Hey Burlen, on the bug report page for 10283, I think you need to fix the
command line you are testing with :
$ ssh remote cmd1 && cm2
will execute cmd1 on remote and cmd2 locally. It should be:
$ ssh remote "cmd1 && cmd2"
Pat
On Fri, Apr 30, 2010 at 9:12 AM, pat marion <pat.mar...@kitware.com
<mailto:pat.mar...@kitware.com>> wrote:
I have applied your patch. I agree that paraview should explicity
close the child process. But... what I am pointing out is that
calling QProcess::close() does not help in this situation. What I
am saying is that, even when paraview does kill the process, any
commands run by ssh on the other side of the netpipe will be
orphaned by sshd. Are you sure you can't reproduce it?
$ ssh localhost sleep 1d
$ < press control-c >
$ pidof sleep
$ # sleep is still running
Pat
On Fri, Apr 30, 2010 at 2:08 AM, burlen <burlen.lor...@gmail.com
<mailto:burlen.lor...@gmail.com>> wrote:
Hi Pat,
From my point of view the issue is philosophical, because
practically speaking I couldn't reproduce the orphans with out
doing something a little odd namely, ssh ... && sleep 1d.

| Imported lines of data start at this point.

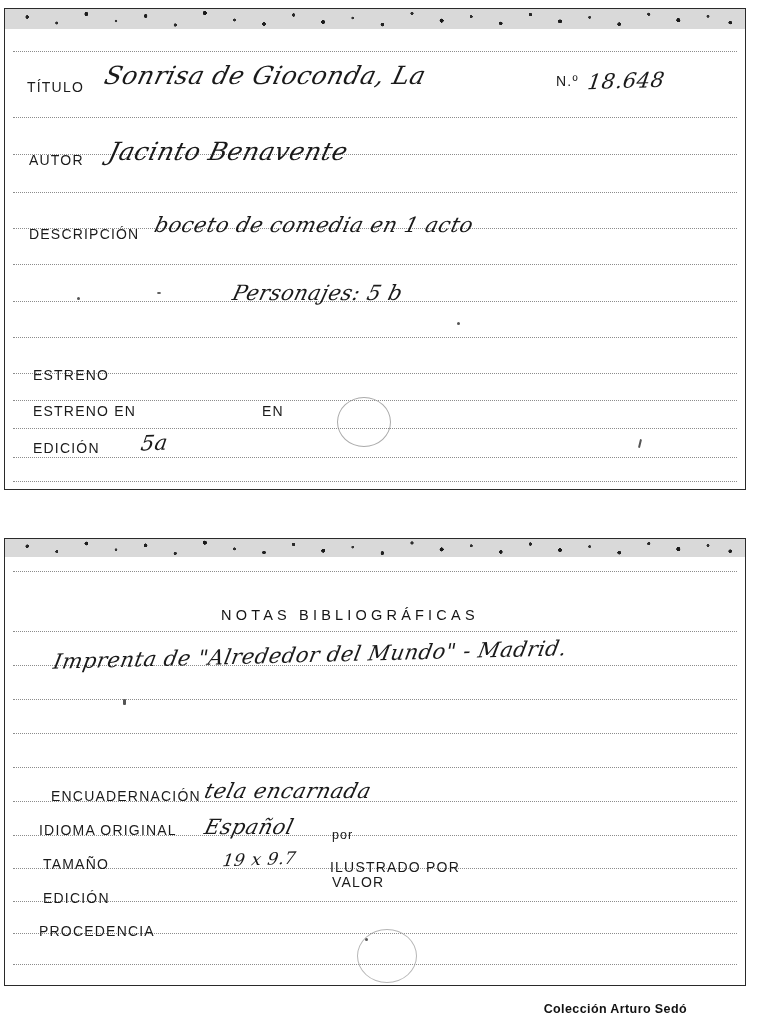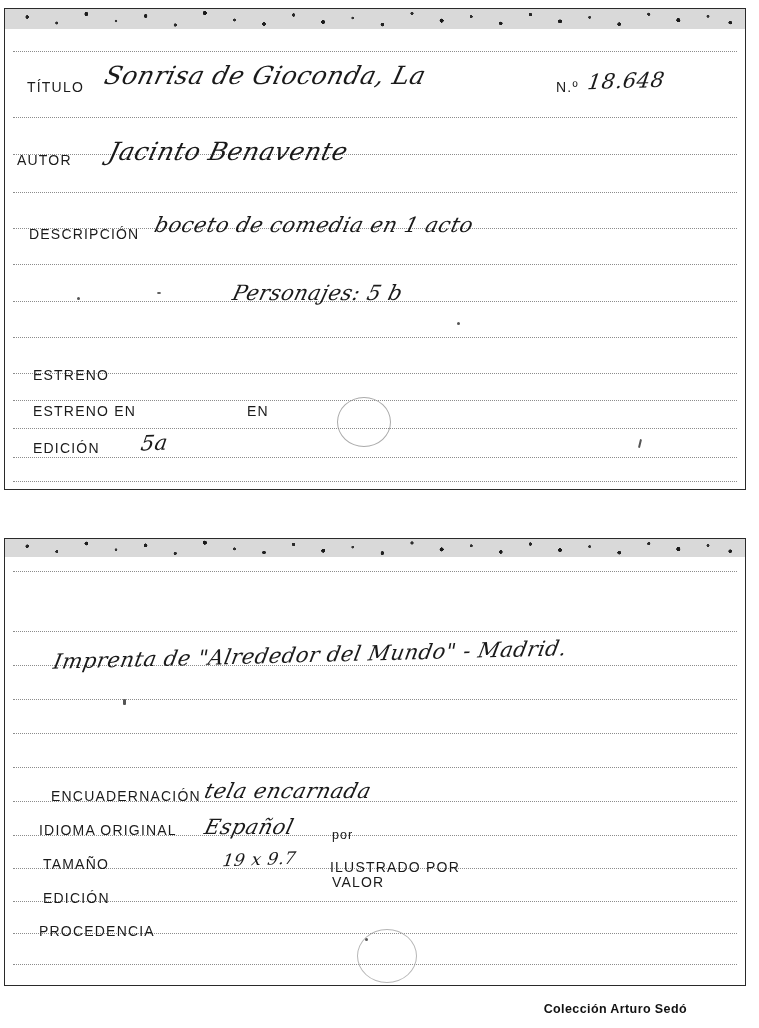--- a/index.html
+++ b/index.html
@@ -164,35 +164,35 @@
     <div class="rule" style="top:328px;"></div>
     <div class="rule" style="top:364px;"></div>
     <div class="rule" style="top:391px;"></div>
     <div class="rule" style="top:419px;"></div>
     <div class="rule" style="top:448px;"></div>
     <div class="rule" style="top:472px;"></div>
   </div>
 
   <div class="label" style="left:22px; top:70px;">TÍTULO</div>
   <div class="hand h1 slant" style="left:100px; top:52px;">Sonrisa de Gioconda, La</div>
-  <div class="label" style="left:551px; top:70px;">N.º</div>
+  <div class="label" style="left:551px; top:64px;">N.º</div>
   <div class="hand h2 slant2" style="left:583px; top:60px;">18.648</div>
 
-  <div class="label" style="left:12px; top:143px;text-align:center;">AUTOR</div>
+  <div class="label" style="left:24px; top:143px;text-align:center;">AUTOR</div>
   <div class="hand h1 slant" style="left:104px; top:128px;">Jacinto Benavente</div>
 
   <div class="label" style="left:24px; top:217px;">DESCRIPCIÓN</div>
   <div class="hand h2 slant" style="left:150px; top:204px;">boceto de comedia en 1 acto</div>
 
   <div class="hand h2 slant" style="left:228px; top:272px;">Personajes: 5 b</div>
 
   <div class="label" style="left:28px; top:358px;">ESTRENO</div>
 
   <div class="label" style="left:28px; top:394px;">ESTRENO EN</div>
-  <div class="label" style="left:242px; top:394px;text-align:center;">EN</div>
+  <div class="label" style="left:257px; top:394px;text-align:center;">EN</div>
 
   <div class="label" style="left:28px; top:431px;">EDICIÓN</div>
   <div class="hand h2 slant2" style="left:136px; top:422px;">5a</div>
 
   <div class="blob" style="left:332px; top:388px; width:52px; height:48px; border-color:#8e8e8e;"></div>
   <div class="speck" style="left:72px; top:288px; width:3px; height:3px;"></div>
   <div class="speck" style="left:152px; top:283px; width:4px; height:2px;"></div>
   <div class="speck" style="left:452px; top:313px; width:3px; height:3px;"></div>
   <div class="speck" style="left:634px; top:430px; width:2px; height:9px; border-radius:1px; transform:rotate(14deg);"></div>
 </div>
@@ -209,20 +209,21 @@
     <div class="rule" style="top:194px;"></div>
     <div class="rule" style="top:228px;"></div>
     <div class="rule" style="top:262px;"></div>
     <div class="rule" style="top:296px;"></div>
     <div class="rule" style="top:329px;"></div>
     <div class="rule" style="top:362px;"></div>
     <div class="rule" style="top:394px;"></div>
     <div class="rule" style="top:425px;"></div>
   </div>
 
+  <div class="section-title" style="left:216px; top:68px;">NOTAS  BIBLIOGRÁFICAS</div>
 
   <div class="hand h2 slant3" style="left:50px; top:104px;">Imprenta de "Alrededor del Mundo" - Madrid.</div>
 
   <div class="label" style="left:46px; top:249px;">ENCUADERNACIÓN</div>
   <div class="hand h2 slant" style="left:200px; top:240px;">tela encarnada</div>
 
   <div class="label" style="left:34px; top:283px;">IDIOMA ORIGINAL</div>
   <div class="hand h2 slant" style="left:200px; top:276px;">Español</div>
   <div class="label small" style="left:327px; top:289px;">por</div>
 

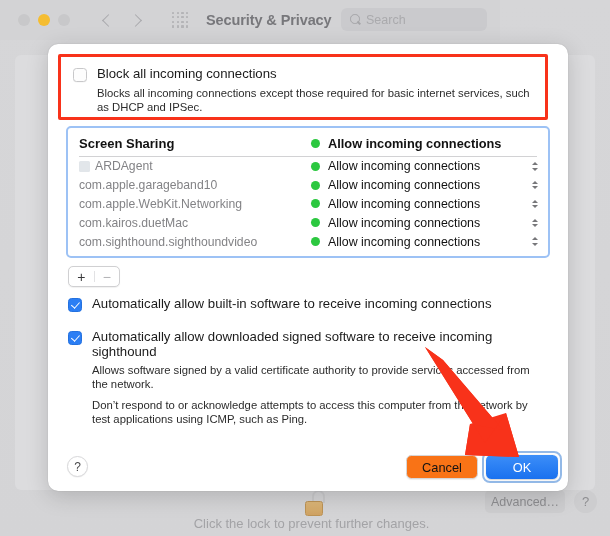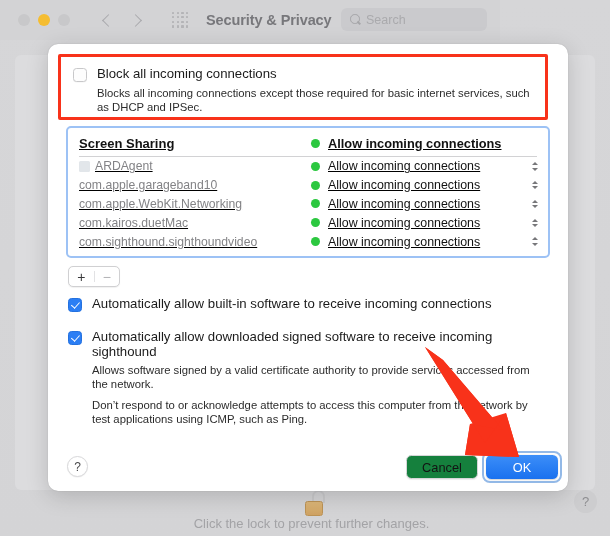--- a/index.html
+++ b/index.html
@@ -269,21 +269,20 @@
 
   
   #app-table-wrap {
     position: absolute;
     left: 18px; top: 82px;
     width: 484px; height: 132px;
     border: 2px solid #9dc2f5;
     border-radius: 5px;
     background: #ffffff;
     padding: 1px;
-    text-decoration: underline;
   }
   #app-table {
     width: 100%; height: 100%;
     background: #ffffff;
     border-radius: 3px;
     overflow: hidden;
   }
 
   .header-row {
     height: 28px;
@@ -412,21 +411,21 @@
     align-items: center;
     justify-content: center;
     font-size: 12px;
     color: #4a4a4c;
     box-shadow: 0 0.5px 1px rgba(0,0,0,0.07);
   }
   #cancel-button {
     position: absolute;
     right: 90px; bottom: 12px;
     width: 72px; height: 24px;
-    background: #15803d;
+    background: #f97316;
     border: 1px solid #d6d6d8;
     border-radius: 5.5px;
     display: flex;
     align-items: center;
     justify-content: center;
     font-size: 12.8px;
     color: #131313;
     box-shadow: 0 0.5px 1px rgba(0,0,0,0.07);
   }
   #ok-button {
@@ -504,20 +503,21 @@
   </div>
 
   <div id="bg-pane"></div>
 
   <div id="lock-bar">
     <div id="lock-icon">
       <span id="lock-shackle"></span>
       <span id="lock-body"></span>
     </div>
     <div id="lock-text">Click the lock to prevent further changes.</div>
+    <div id="advanced-button">Advanced…</div>
     <div id="help-button-bottom">?</div>
   </div>
 </div>
 
 <div id="sheet">
 
   <div id="block-all-row">
     <div class="cbrow">
       <span class="checkbox unchecked"></span>
       <span class="cb-label">Block all incoming connections</span>

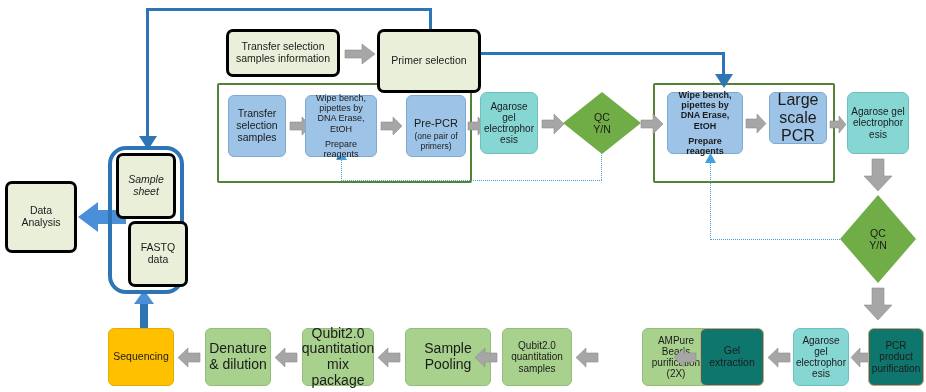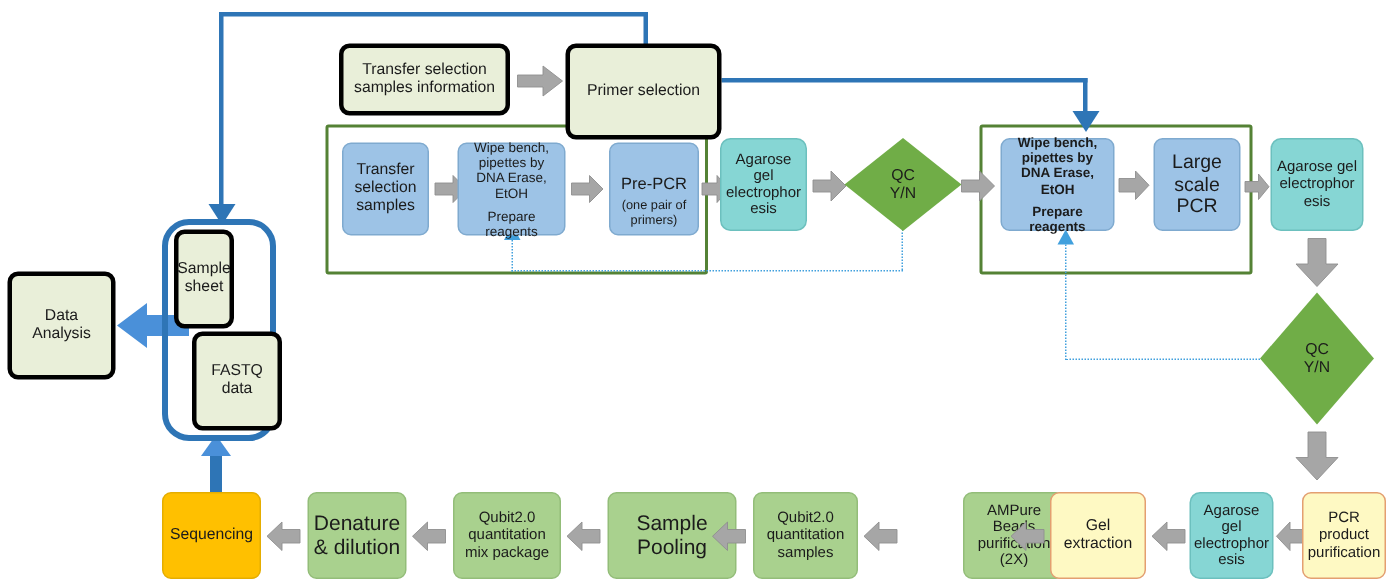--- a/index.html
+++ b/index.html
@@ -8,21 +8,21 @@
 
   .node{position:absolute;box-sizing:border-box;display:flex;align-items:center;
         justify-content:center;text-align:center;border-radius:7px;
         color:#1b1b1b;line-height:1.12;padding:2px 3px;}
 
   .blue-box{background:#9dc3e6;border:1px solid #7faacf;border-radius:6px;font-size:10.5px;}
   .blue-box.b{font-weight:bold;}
   .pale-box{background:#e9efd9;border:3px solid #000000;border-radius:7px;font-size:10.5px;}
   .teal-box{background:#86d6d4;border:1px solid #6cc0be;border-radius:7px;font-size:10.5px;}
   .green-box{background:#a9d18e;border:1px solid #93bd79;border-radius:6px;font-size:14px;}
-  .orange-box{background:#fef9c3;border:1px solid #e39f71;border-radius:6px;font-size:10.5px;}
+  .orange-box{background:#0f766e;border:1px solid #e39f71;border-radius:6px;font-size:10.5px;}
   .yellow-box{background:#ffc000;border:1px solid #e5ad00;border-radius:6px;font-size:10.5px;}
 
   
   .group-frame{position:absolute;box-sizing:border-box;border:2.5px solid #548235;background:transparent;border-radius:2px;}
 
   
   .capsule{position:absolute;box-sizing:border-box;border:4px solid #2e75b6;border-radius:18px;background:transparent;}
 
   
   .diamond{position:absolute;}
@@ -143,21 +143,21 @@
 
   <div class="node blue-box b" style="left:667px;top:92px;width:76px;height:62px;flex-direction:column;font-size:9px;">
     <span>Wipe bench, pipettes by DNA Erase, EtOH</span>
     <span style="margin-top:5px;">Prepare reagents</span>
   </div>
 
   <svg class="garrow" style="left:746px;top:114px;" width="20" height="19" viewBox="0 0 20 19">
     <polygon points="0,5 11,5 11,0 20,9.5 11,19 11,14 0,14" fill="#a6a6a6" stroke="#8f8f8f" stroke-width="0.6"></polygon>
   </svg>
 
-  <div class="node blue-box" style="left:769px;top:92px;width:58px;height:62px;font-size:13px;">Large scale PCR</div>
+  <div class="node blue-box" style="left:769px;top:92px;width:58px;height:52px;font-size:16px;">Large scale PCR</div>
 
   <svg class="garrow" style="left:830px;top:116px;" width="16" height="17" viewBox="0 0 16 17">
     <polygon points="0,5 9,5 9,0 16,8.5 9,17 9,12 0,12" fill="#a6a6a6" stroke="#8f8f8f" stroke-width="0.6"></polygon>
   </svg>
 
   <div class="node teal-box" style="left:847px;top:92px;width:62px;height:62px;font-size:10px;">Agarose gel electrophor esis</div>
 
   <svg class="garrow" style="left:864px;top:159px;" width="28" height="32" viewBox="0 0 28 32">
     <polygon points="8,0 20,0 20,17 28,17 14,32 0,17 8,17" fill="#a6a6a6" stroke="#8f8f8f" stroke-width="0.6"></polygon>
   </svg>
@@ -173,37 +173,37 @@
       </div>
     </div>
   </div>
 
   <svg class="garrow" style="left:864px;top:288px;" width="28" height="32" viewBox="0 0 28 32">
     <polygon points="8,0 20,0 20,17 28,17 14,32 0,17 8,17" fill="#a6a6a6" stroke="#8f8f8f" stroke-width="0.6"></polygon>
   </svg>
 
   <div class="capsule" style="left:108px;top:146px;width:76px;height:148px;"></div>
 
-  <div class="node pale-box" style="left:116px;top:153px;width:40px;height:66px;">Sample sheet</div>
+  <div class="node pale-box" style="left:116px;top:153px;width:60px;height:66px;font-style:italic;">Sample sheet</div>
 
   <div class="node pale-box" style="left:116px;top:221px;width:60px;height:66px;margin-left:12px;">FASTQ data</div>
 
   <div class="node pale-box" style="left:5px;top:181px;width:72px;height:72px;">Data Analysis</div>
 
   <div class="node yellow-box" style="left:108px;top:328px;width:66px;height:58px;">Sequencing</div>
   <svg class="garrow" style="left:178px;top:348px;" width="22" height="19" viewBox="0 0 22 19">
     <polygon points="22,5 10,5 10,0 0,9.5 10,19 10,14 22,14" fill="#a6a6a6" stroke="#8f8f8f" stroke-width="0.6"></polygon>
   </svg>
 
   <div class="node green-box" style="left:205px;top:328px;width:66px;height:58px;">Denature &amp; dilution</div>
   <svg class="garrow" style="left:275px;top:348px;" width="22" height="19" viewBox="0 0 22 19">
     <polygon points="22,5 10,5 10,0 0,9.5 10,19 10,14 22,14" fill="#a6a6a6" stroke="#8f8f8f" stroke-width="0.6"></polygon>
   </svg>
 
-  <div class="node green-box" style="left:302px;top:328px;width:72px;height:58px;font-size:10px;">Qubit2.0 quantitation mix package</div>
+  <div class="node green-box" style="left:302px;top:328px;width:72px;height:58px;font-size:14px;">Qubit2.0 quantitation mix package</div>
   <svg class="garrow" style="left:378px;top:348px;" width="22" height="19" viewBox="0 0 22 19">
     <polygon points="22,5 10,5 10,0 0,9.5 10,19 10,14 22,14" fill="#a6a6a6" stroke="#8f8f8f" stroke-width="0.6"></polygon>
   </svg>
 
   <div class="node green-box" style="left:405px;top:328px;width:86px;height:58px;">Sample Pooling</div>
   <svg class="garrow" style="left:475px;top:348px;" width="22" height="19" viewBox="0 0 22 19">
     <polygon points="22,5 10,5 10,0 0,9.5 10,19 10,14 22,14" fill="#a6a6a6" stroke="#8f8f8f" stroke-width="0.6"></polygon>
   </svg>
 
   <div class="node green-box" style="left:502px;top:328px;width:70px;height:58px;font-size:10px;">Qubit2.0 quantitation samples</div>

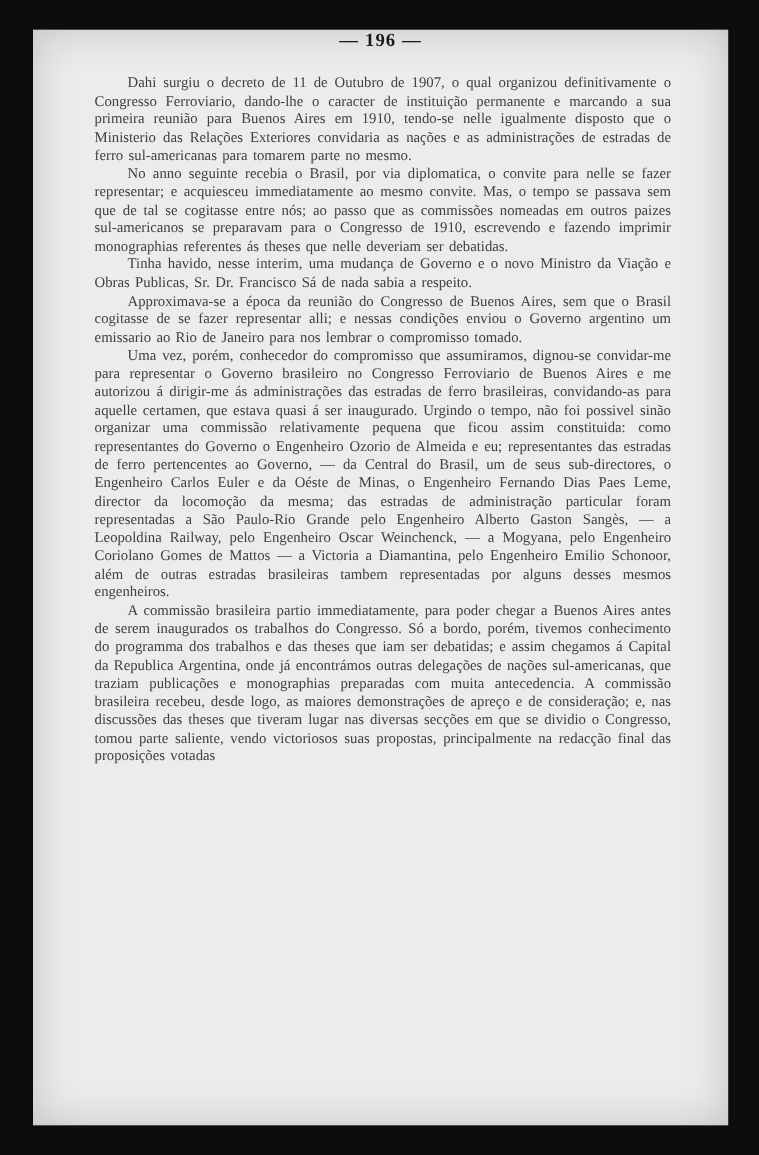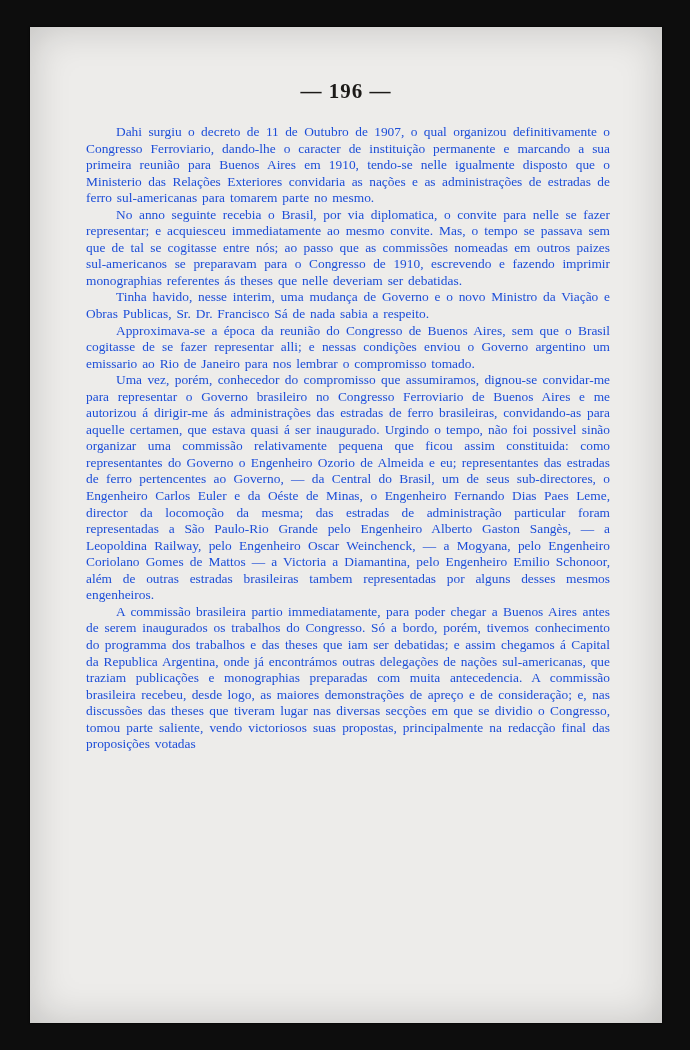--- a/index.html
+++ b/index.html
@@ -21,33 +21,32 @@
     left: 30px;
     top: 27px;
     width: 632px;
     height: 996px;
     background: #edecea;
     box-shadow: inset 0 0 40px rgba(0,0,0,0.18), 0 0 2px #000;
   }
   .page-number {
     text-align: center;
     font-family: "Liberation Serif", "DejaVu Serif", serif;
-    font-size: 21px;
+    font-size: 17px;
     font-weight: bold;
     color: #1c1a18;
     letter-spacing: 1px;
     margin: 0;
-    padding-top: 52px;
   }
   .text-block {
     margin: 20px 52px 0 56px;
     font-family: "Liberation Serif", "DejaVu Serif", serif;
     font-size: 13.4px;
     line-height: 16.55px;
-    color: #1d4ed8;
+    color: #404040;
     text-align: justify;
     word-spacing: 1.5px;
   }
   .text-block p {
     margin: 0;
     text-indent: 30px;
   }
 </style>
 </head>
 <body>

Although the fact that a user reported suggests that it may
occur in the real world as well. The question is this: should
an application explicitly clean up resources it allocates? or
should an application rely on the user not only knowing that
there is the potential for a resource leak but also knowing
enough to do the right thing to avoid it (eg ssh -tt ...)? In
my opinion, as a matter of principle, if PV spawns a process
it should explicitly clean it up and there should be no way it
can become an orphan. In this case the fact that the orphan
can hold ports open is particularly insidious, because further
connection attempt on that port fails with no helpful error
information. Also it is not very difficult to clean up a
spawned process. What it comes down to is a little book
keeping to hang on to the qprocess handle and a few lines of
code called from pqCommandServerStartup destructor to make
certain it's cleaned up. This is from the patch I submitted
when I filed the bug report.
+ // close running process
+ if (this->Process->state()==QProcess::Running)
+ {
+ this->Process->close();
+ }
+ // free the object
+ delete this->Process;
+ this->Process=NULL;
I think if the cluster admins out there new which ssh options
(GatewayPorts etc) are important for ParView to work
seamlessly, then they might be willing to open them up. It's
my impression that the folks that build clusters want tools
like PV to be easy to use, but they don't necessarily know all
the in's and out's of confinguring and running PV.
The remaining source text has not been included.